╭─ Data section

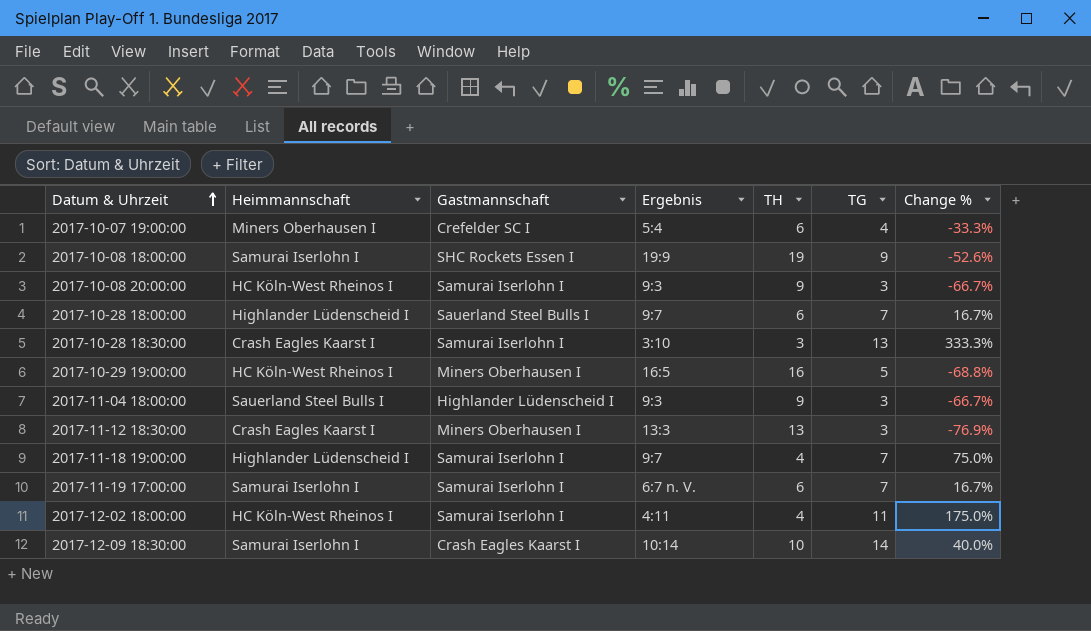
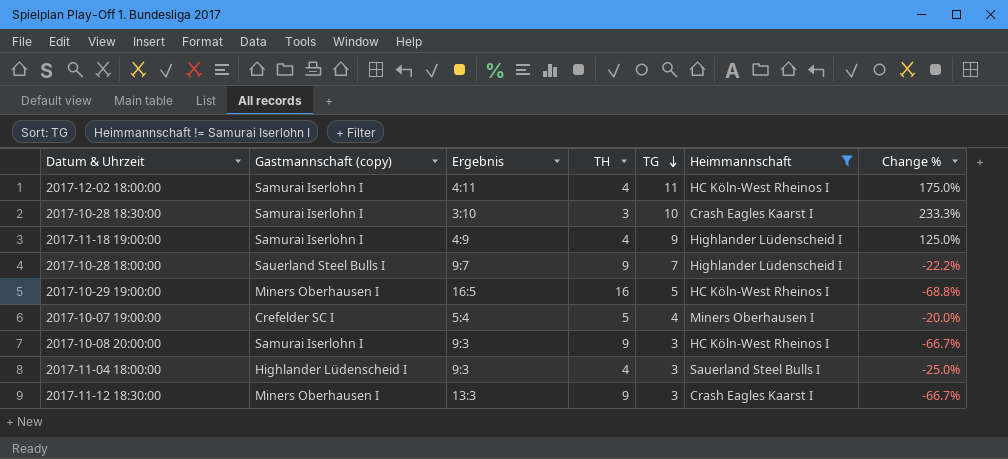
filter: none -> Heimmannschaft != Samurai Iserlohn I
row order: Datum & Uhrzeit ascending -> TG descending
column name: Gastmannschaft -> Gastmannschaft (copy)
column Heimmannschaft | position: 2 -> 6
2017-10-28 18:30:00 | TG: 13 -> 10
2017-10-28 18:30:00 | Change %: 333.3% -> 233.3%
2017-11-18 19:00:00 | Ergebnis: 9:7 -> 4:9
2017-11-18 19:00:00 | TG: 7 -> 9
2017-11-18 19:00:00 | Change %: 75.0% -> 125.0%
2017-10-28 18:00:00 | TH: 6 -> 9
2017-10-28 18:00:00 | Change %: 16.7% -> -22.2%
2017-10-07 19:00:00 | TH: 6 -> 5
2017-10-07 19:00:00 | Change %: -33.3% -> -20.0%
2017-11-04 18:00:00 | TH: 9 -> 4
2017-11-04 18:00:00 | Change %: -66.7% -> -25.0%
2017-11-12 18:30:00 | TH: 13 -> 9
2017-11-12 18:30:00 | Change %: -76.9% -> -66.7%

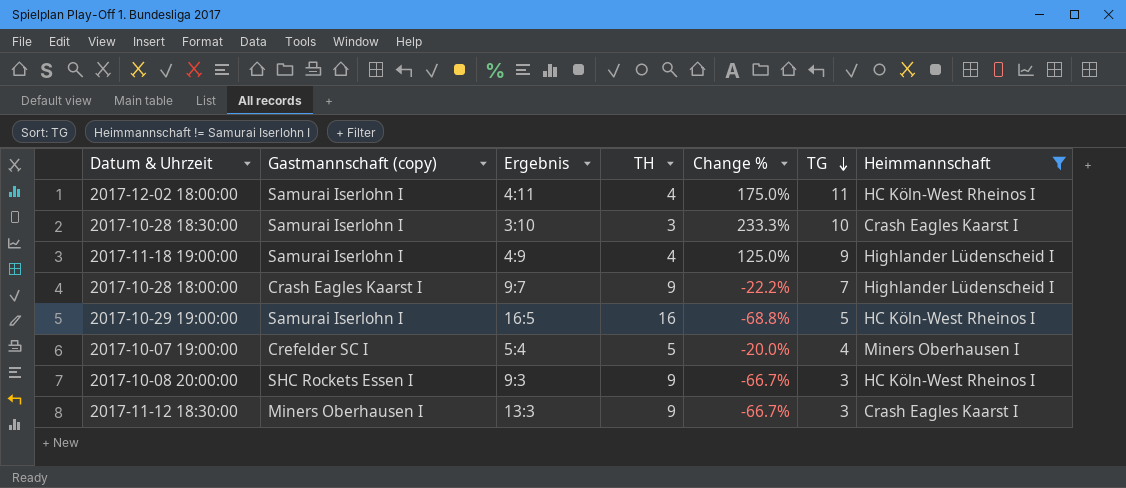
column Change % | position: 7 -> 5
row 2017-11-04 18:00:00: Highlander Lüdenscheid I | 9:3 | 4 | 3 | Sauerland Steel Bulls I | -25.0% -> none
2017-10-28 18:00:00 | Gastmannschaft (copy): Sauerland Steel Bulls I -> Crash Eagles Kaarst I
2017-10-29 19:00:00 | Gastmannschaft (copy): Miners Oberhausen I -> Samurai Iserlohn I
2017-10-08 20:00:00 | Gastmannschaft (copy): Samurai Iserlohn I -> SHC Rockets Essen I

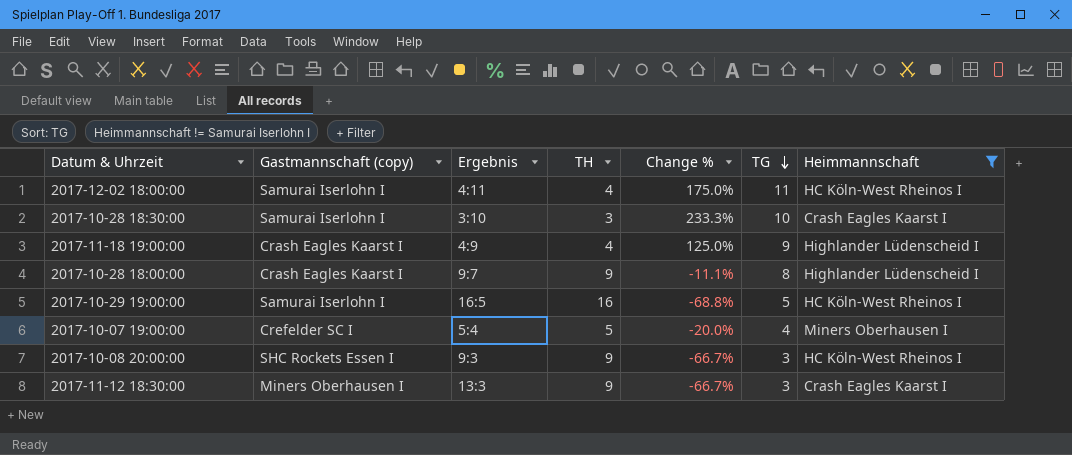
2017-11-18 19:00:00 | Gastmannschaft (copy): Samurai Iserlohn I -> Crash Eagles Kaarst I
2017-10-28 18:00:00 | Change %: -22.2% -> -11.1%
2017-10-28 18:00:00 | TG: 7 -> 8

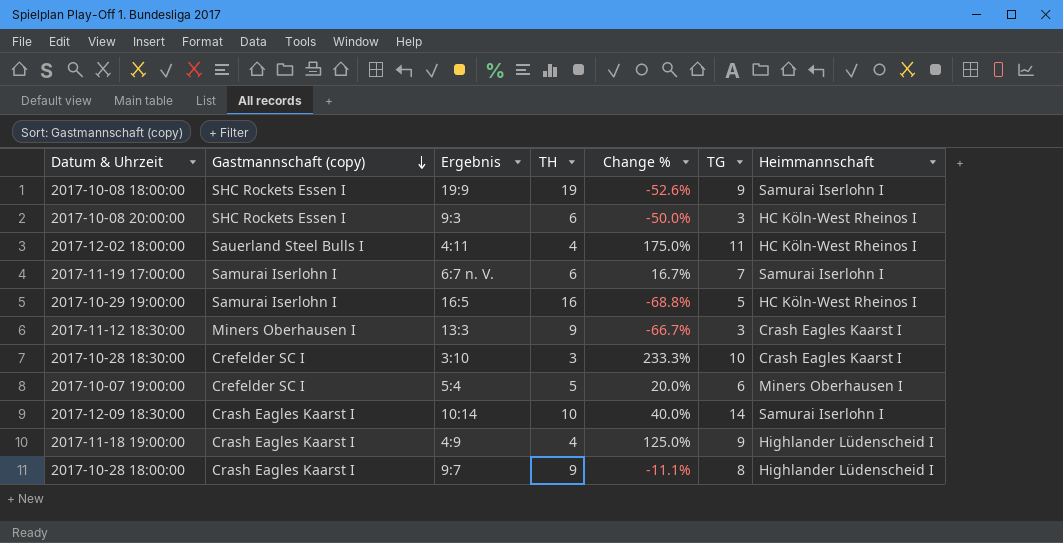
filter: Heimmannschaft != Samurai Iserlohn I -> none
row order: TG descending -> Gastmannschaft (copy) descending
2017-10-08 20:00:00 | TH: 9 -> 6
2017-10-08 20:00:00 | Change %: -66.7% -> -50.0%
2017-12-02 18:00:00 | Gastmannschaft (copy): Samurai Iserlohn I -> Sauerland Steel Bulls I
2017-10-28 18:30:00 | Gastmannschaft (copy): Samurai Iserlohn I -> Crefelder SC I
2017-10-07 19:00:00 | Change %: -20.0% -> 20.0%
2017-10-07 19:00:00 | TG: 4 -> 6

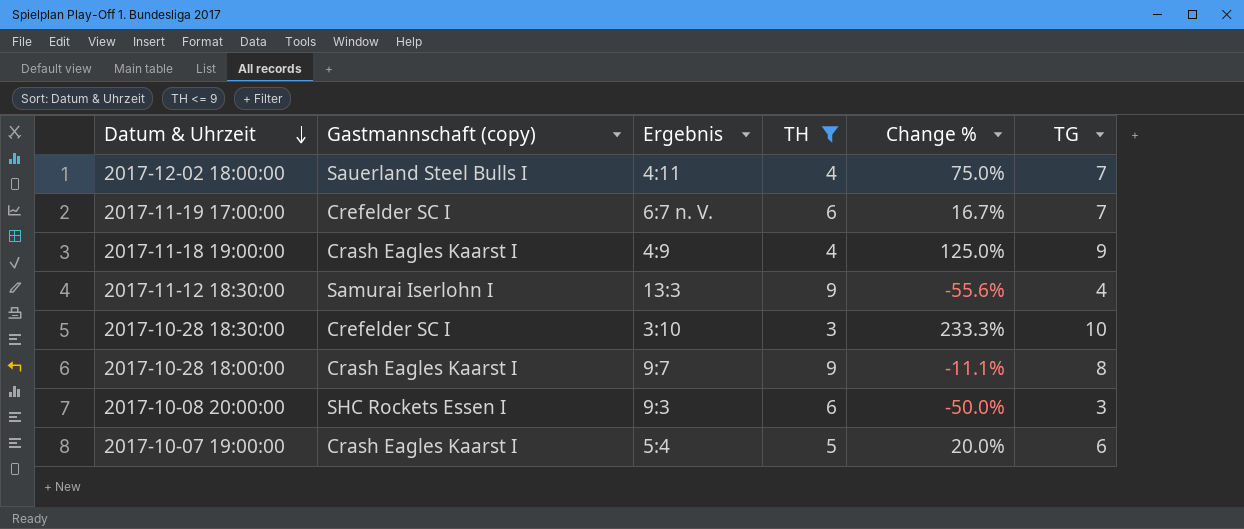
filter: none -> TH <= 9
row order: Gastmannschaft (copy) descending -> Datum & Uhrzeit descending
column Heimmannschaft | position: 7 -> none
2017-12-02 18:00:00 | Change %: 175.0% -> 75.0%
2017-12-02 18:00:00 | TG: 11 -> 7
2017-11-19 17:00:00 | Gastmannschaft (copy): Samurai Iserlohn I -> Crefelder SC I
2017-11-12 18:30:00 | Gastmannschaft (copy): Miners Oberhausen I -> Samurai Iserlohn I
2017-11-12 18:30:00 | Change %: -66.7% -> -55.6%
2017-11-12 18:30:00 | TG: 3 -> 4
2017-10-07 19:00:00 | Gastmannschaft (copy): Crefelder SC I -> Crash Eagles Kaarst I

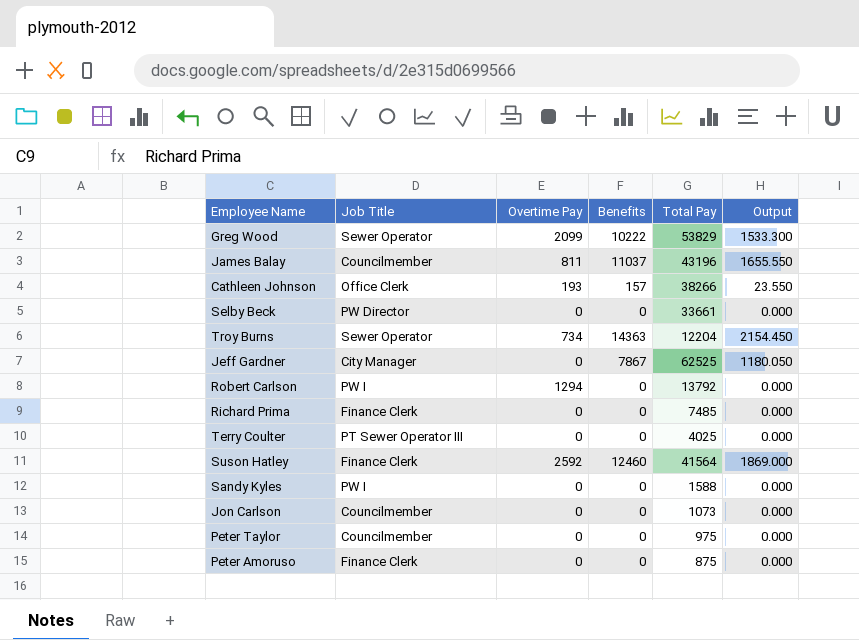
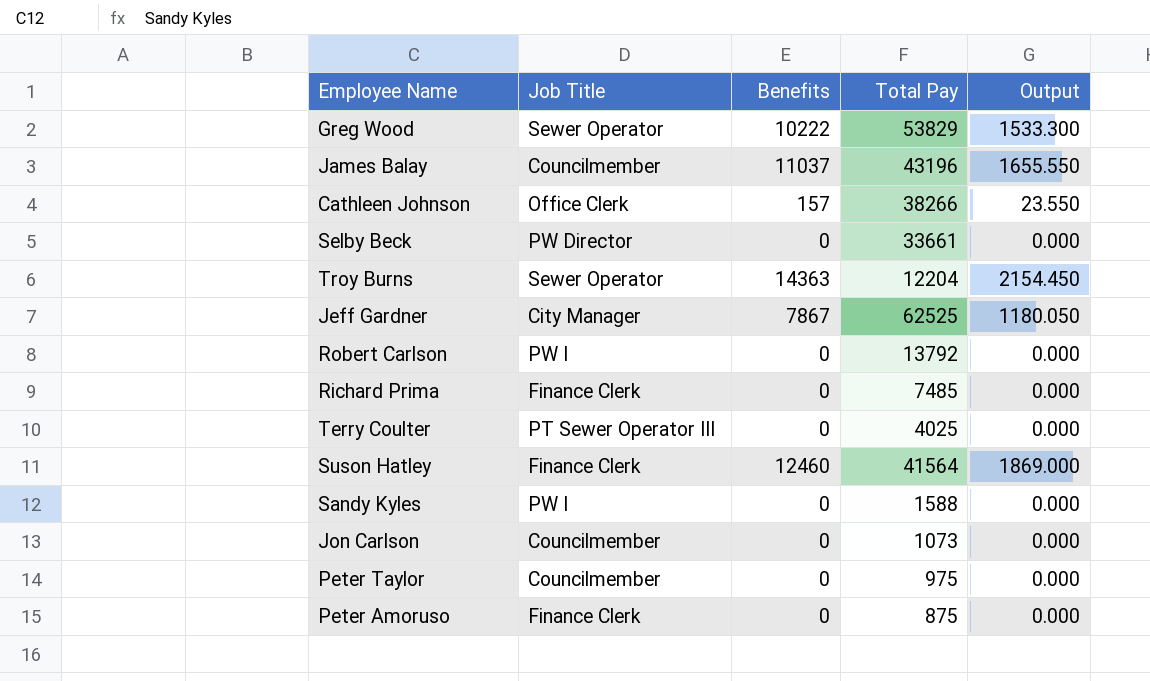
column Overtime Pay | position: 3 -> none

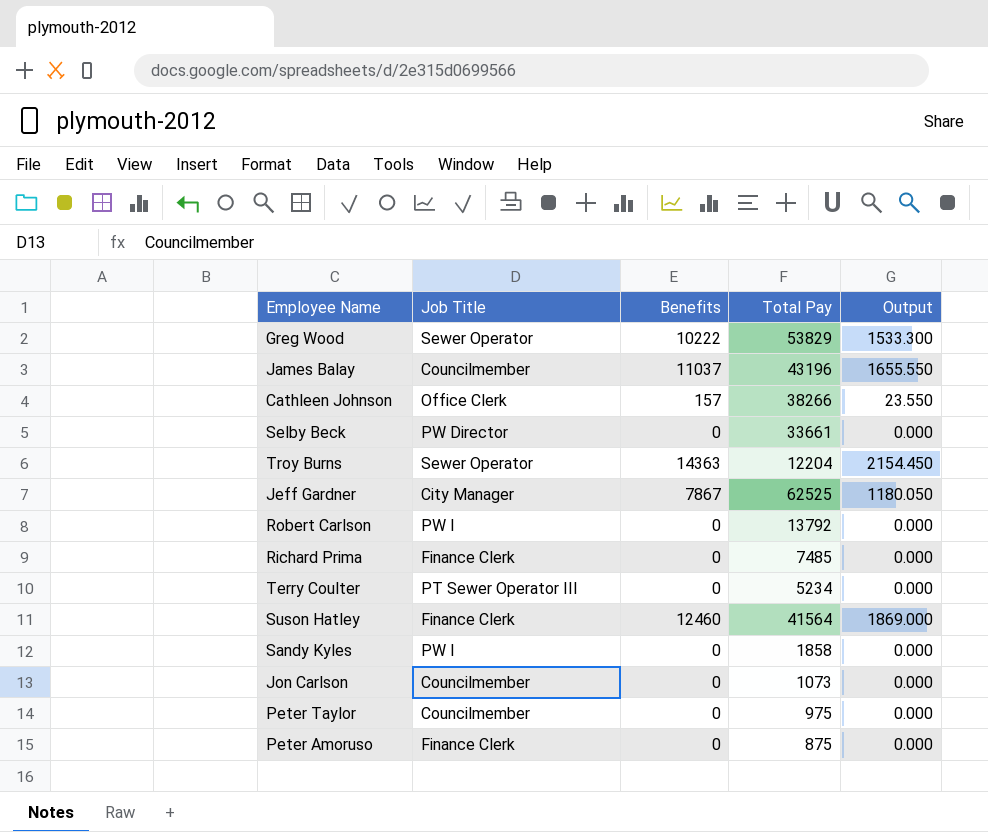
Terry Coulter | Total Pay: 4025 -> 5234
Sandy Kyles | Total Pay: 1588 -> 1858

╰─

Problem description >>
Word for word, repeat the lines above from the one with "2017-11-04 18:00:00 | TH: 9 -> 4" through the one with "column Change % | position: 7 -> 5", and nothing beyond them. Omit the pictures.

Answer >>
2017-11-04 18:00:00 | TH: 9 -> 4
2017-11-04 18:00:00 | Change %: -66.7% -> -25.0%
2017-11-12 18:30:00 | TH: 13 -> 9
2017-11-12 18:30:00 | Change %: -76.9% -> -66.7%

column Change % | position: 7 -> 5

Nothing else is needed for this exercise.